The answer to my question is going to be found here. Anybody seen this before? In fact the answer is with Newton and Wallis as i once surmised, Wallis himself being the source of so many of Newtons ideas And here it is Newtons spherical trigonometry the same which or a progenitor of which inspired De Moivre and Cotes De Moivre was following Newton in using trig functions to solve quadratic and higher equations. It is clear from my investigation that both Cotes and De Moivre were privy to papers and idead from Newton that others never heard or saw. Newton himself was inspired by Wallisa and schoeten in the acceptance of complex numbers, but i think it was De Moivre who actually combined the trig and complex in the style of Newton to solve equations Newton did not have time to.
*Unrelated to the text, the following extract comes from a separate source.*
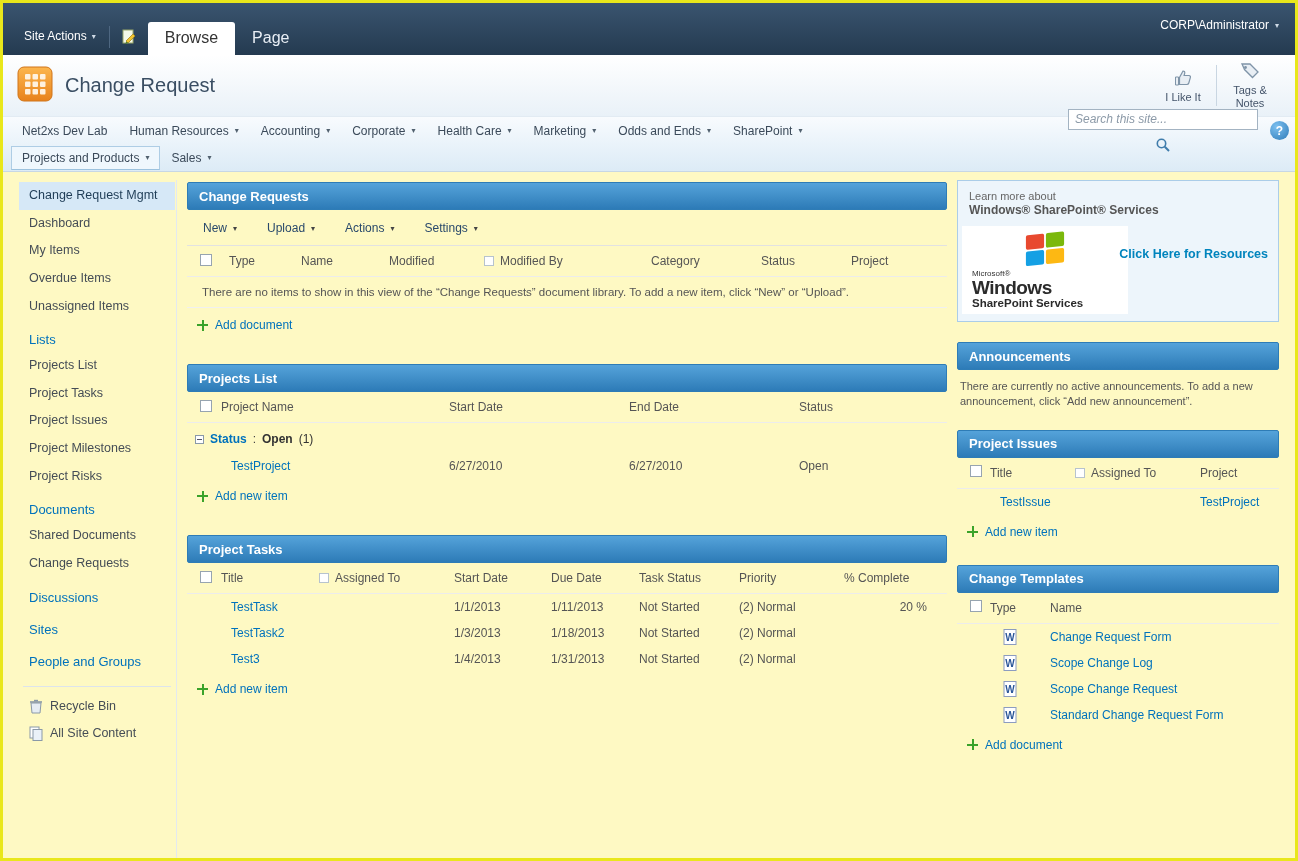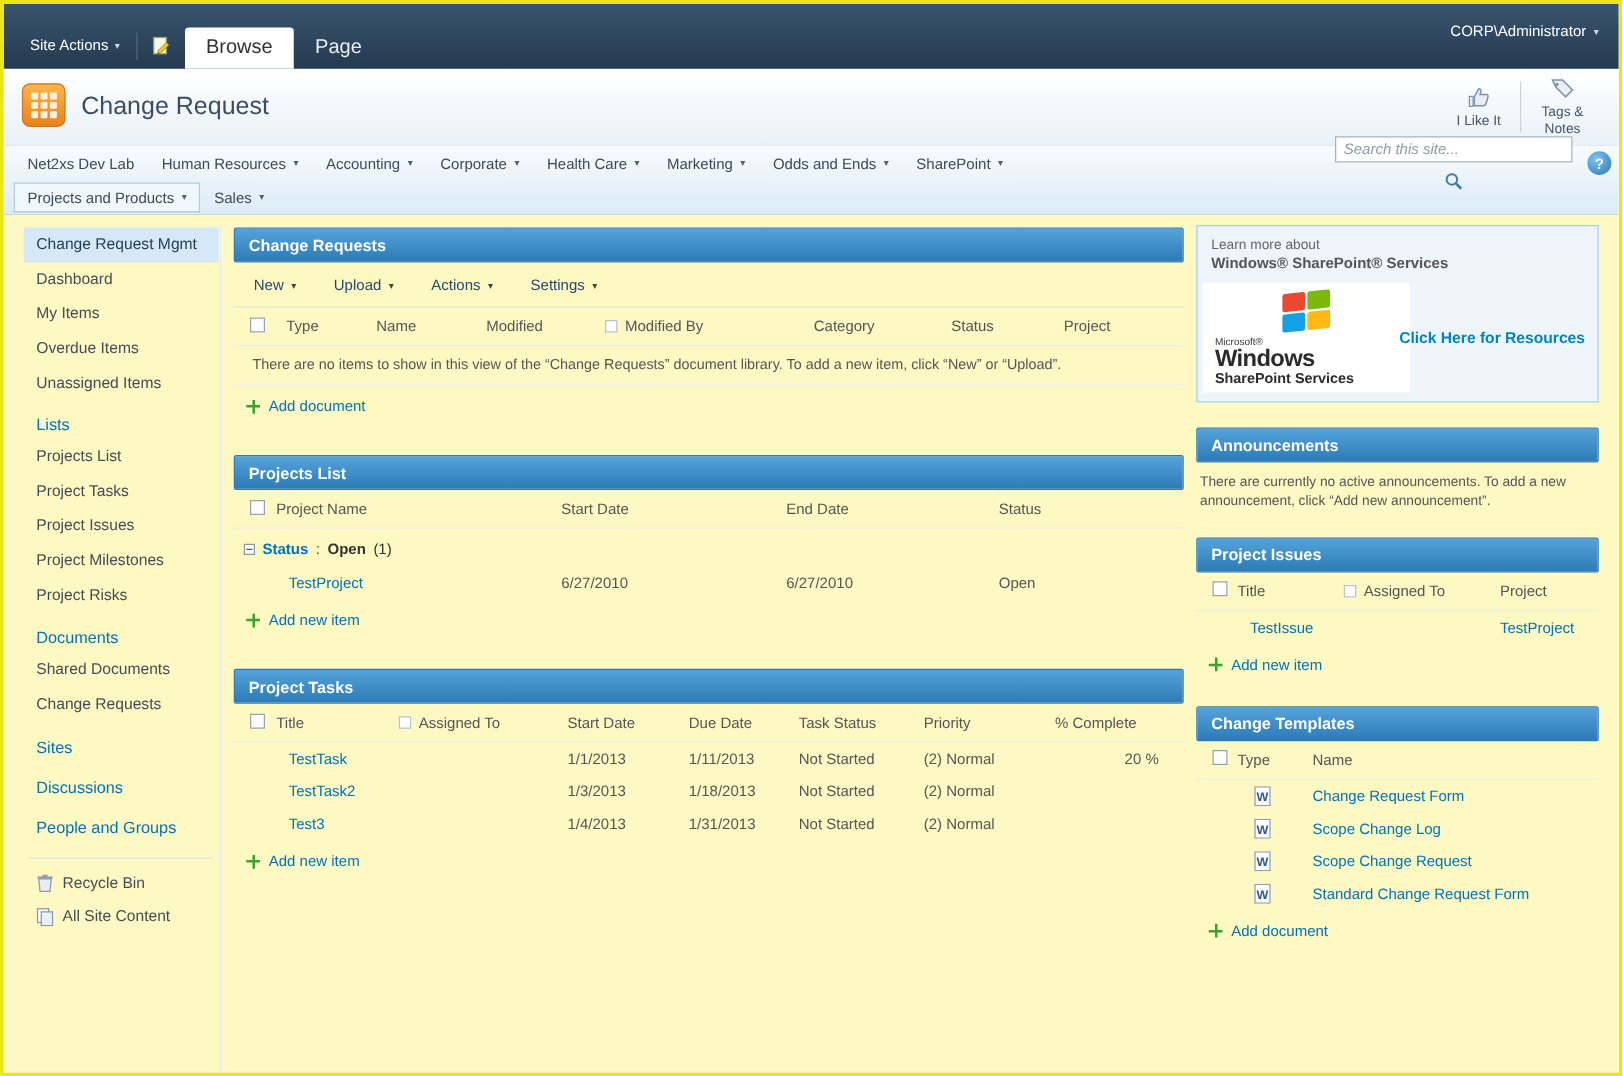"Click Here for Resources" .promo-link { top: 82px -> 66px }
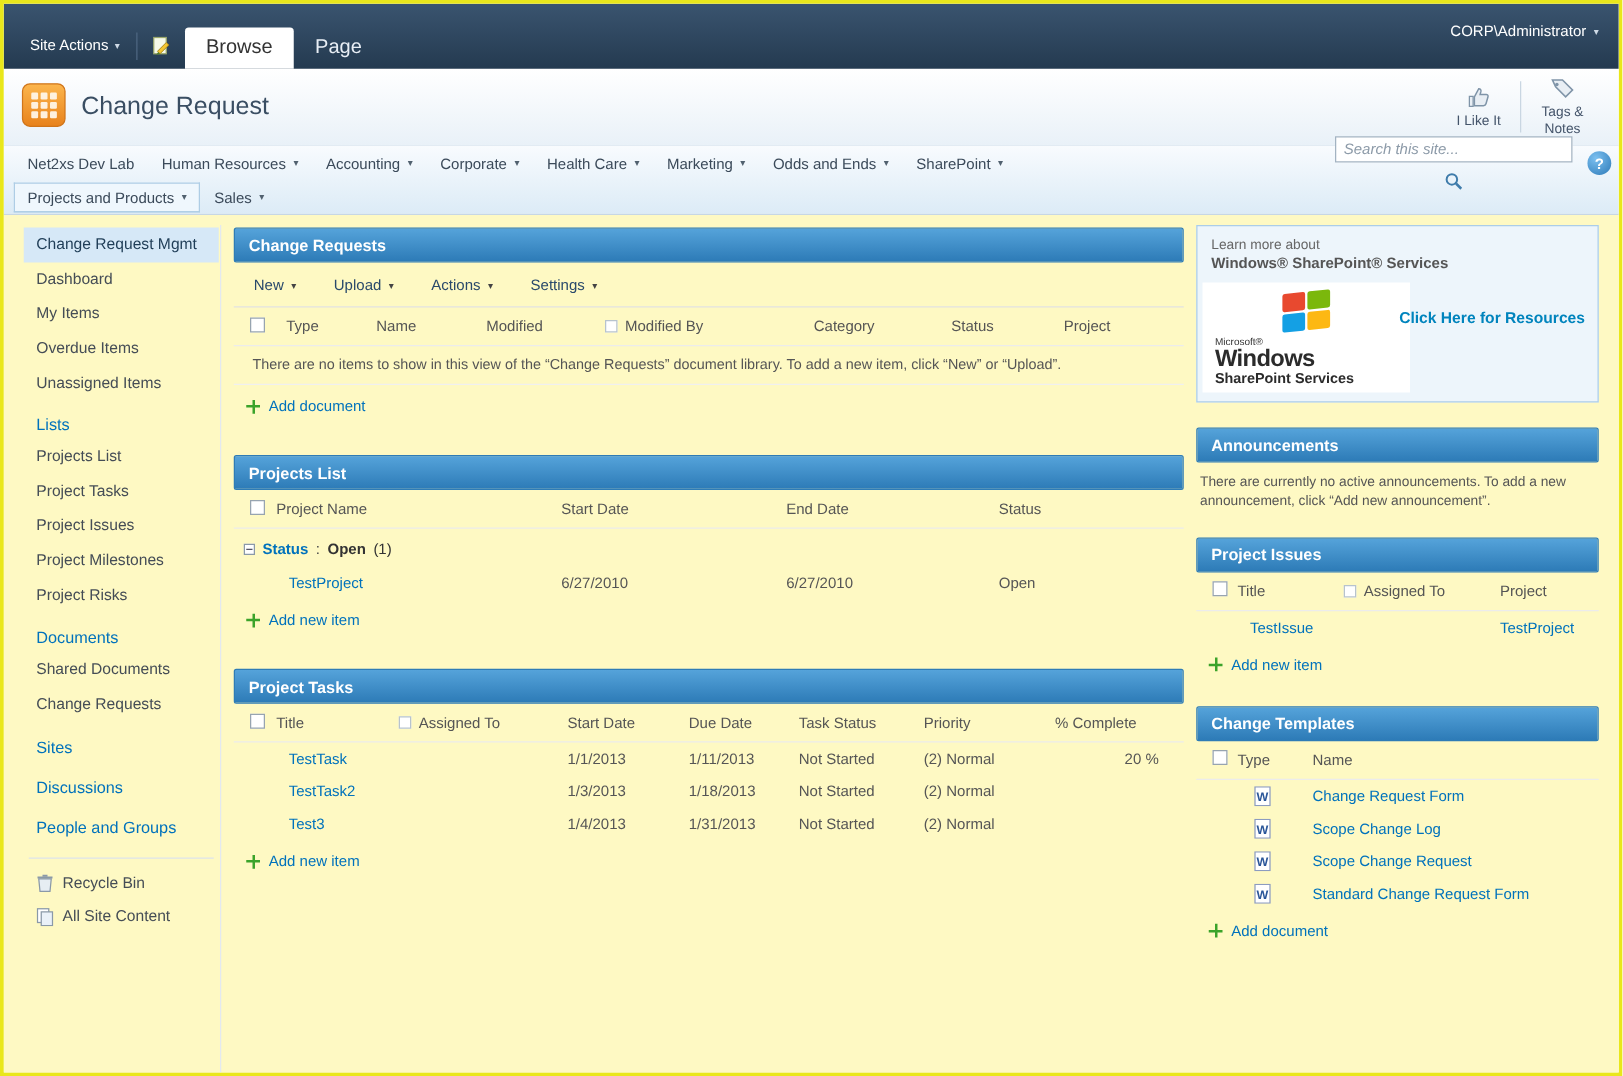"Sites" div.side-header { order: before "Discussions" -> after "Discussions" }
Similarly Cotes applied Newton's logarithm algebra to solving harmonic means and ventured into spherical trig logarithms, using his own differential identities and logarithmic tables he constructed himself in the style of Newton, It was De moivre who in 1707 came across a version of and informed Halley and cotes of solutions he had obtained relevant to their search for a longitude convention to augment the navigational spherical trig, So i need to look more carefully at the properties of these notations to see if i have missed something else in relation to solving polynomial equations of arbitrary degree


« Last Edit: January 27, 2011, 02:47:53 AM by jehovajah »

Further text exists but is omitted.